Parboni completes his survey with a discussion of long-term, structural changes in the world economy. Industrial production has been shifting rapidly from the advanced capitalist world into the ‘newly industrializing countries’ (nics) of the Third World. Much of this development was concentrated in a small grouping of reactionary nics that ‘were rewarded for their subordination to the international division of labour imposed by the metropolitan countries and received considerable foreign investment and credit financing’ (p. 192)—while what Parboni calls the ‘independent developing countries’ such as India pursued more autonomous paths.

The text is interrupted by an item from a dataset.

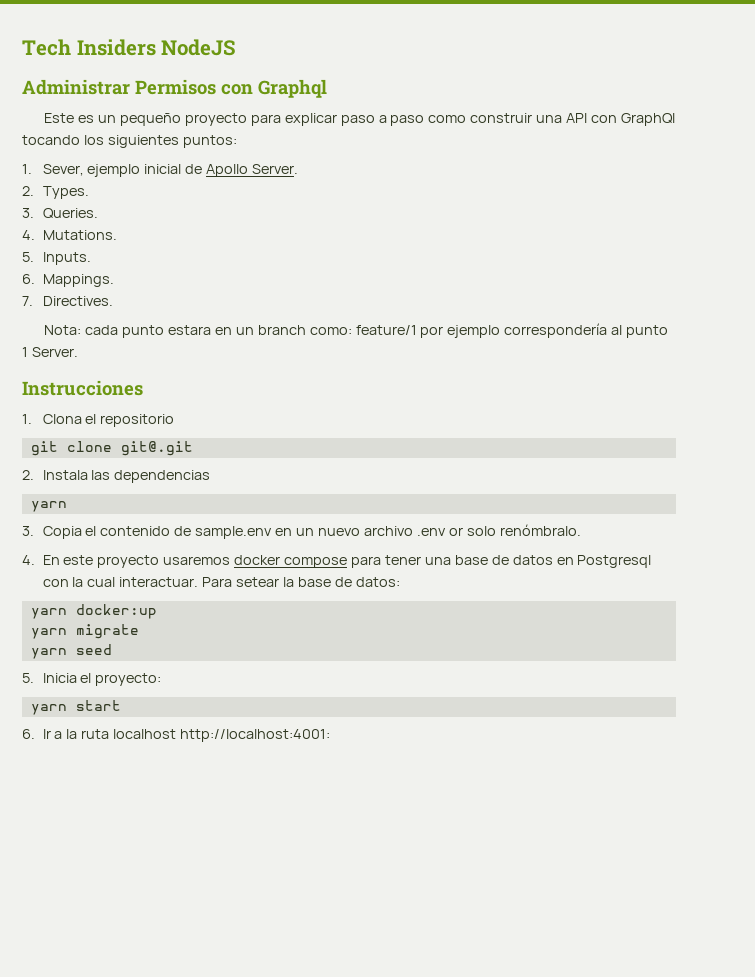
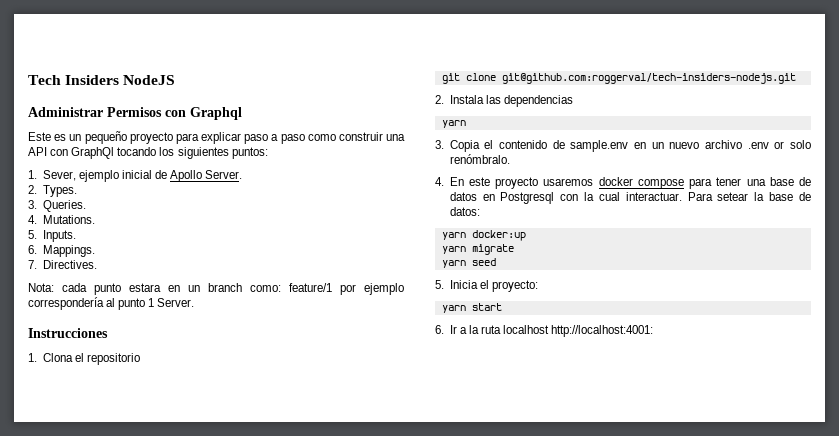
[120,441,193,456] git@.git -> [501,73,796,84] git@github.com:roggerval/tech-insiders-nodejs.git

In any event, Third World industrial development—largely financed by private international banks—is supplanting traditional industries in Europe and North America. ‘The modification of the international division of labour now under way,’ Parboni argues, ‘renders the crisis of the industrialized countries chronic: it is therefore correct to say that the interminable crisis suffered by the European and Japanese economies is structural.’ (p. 178) The capitalist world is, in short, coming to the end of one era—economic expansion under us hegemony—and entering another of austerity, of ‘the wildcat capitalism of the industrial revolution, of unbridled cartelization, of imperialism, of world wars’ (p. 206).